WHAT YOU WILL DO
Print the data below verbatim, minus images.
-------- THE RECORDS --------
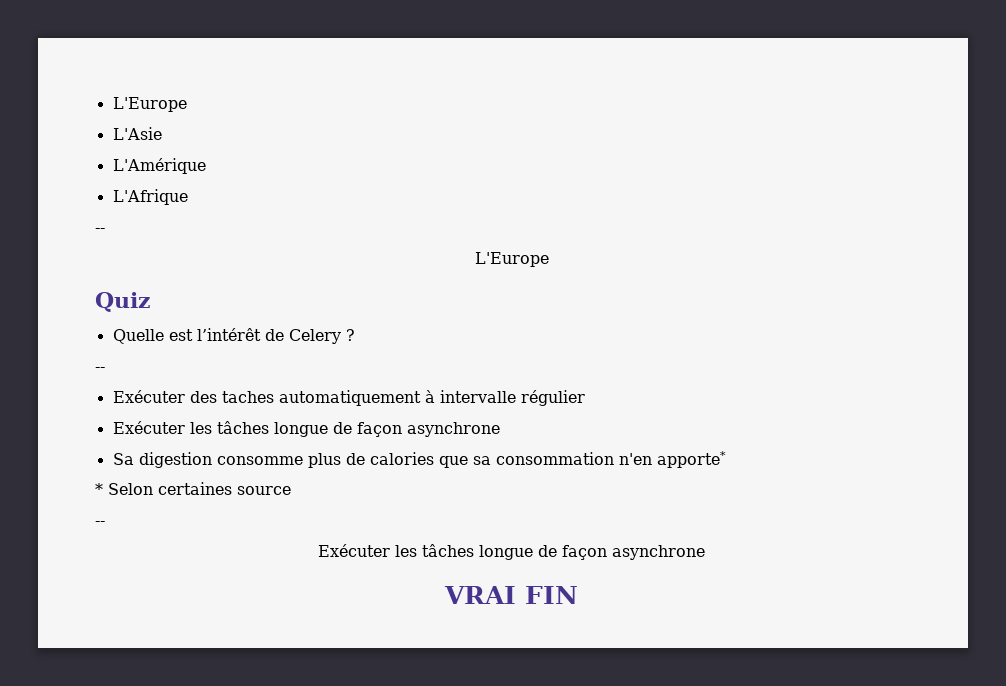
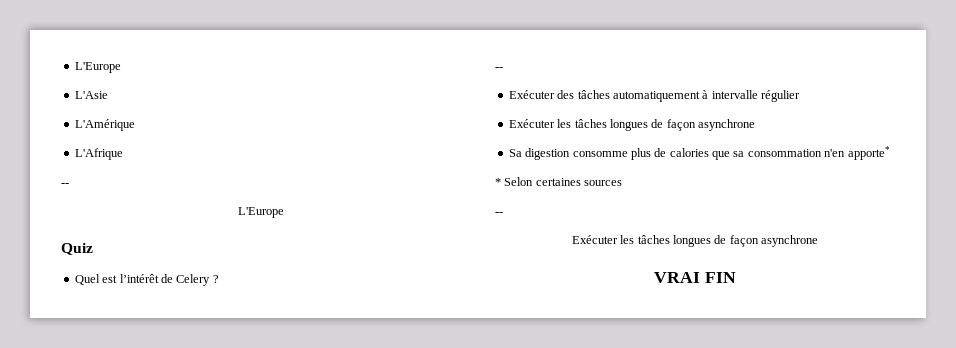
[112,329,164,344] Quelle -> [74,274,100,285] Quel
[221,391,274,403] taches -> [577,90,610,99] tâches
[273,422,328,437] longue -> [609,119,648,131] longues
[237,486,291,495] source -> [584,180,623,186] sources
[479,545,533,560] longue -> [673,235,711,247] longues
--------
WRITTEN SOLUTION
[112,329,164,344] Quelle -> [74,274,100,285] Quel
[221,391,274,403] taches -> [577,90,610,99] tâches
[273,422,328,437] longue -> [609,119,648,131] longues
[237,486,291,495] source -> [584,180,623,186] sources
[479,545,533,560] longue -> [673,235,711,247] longues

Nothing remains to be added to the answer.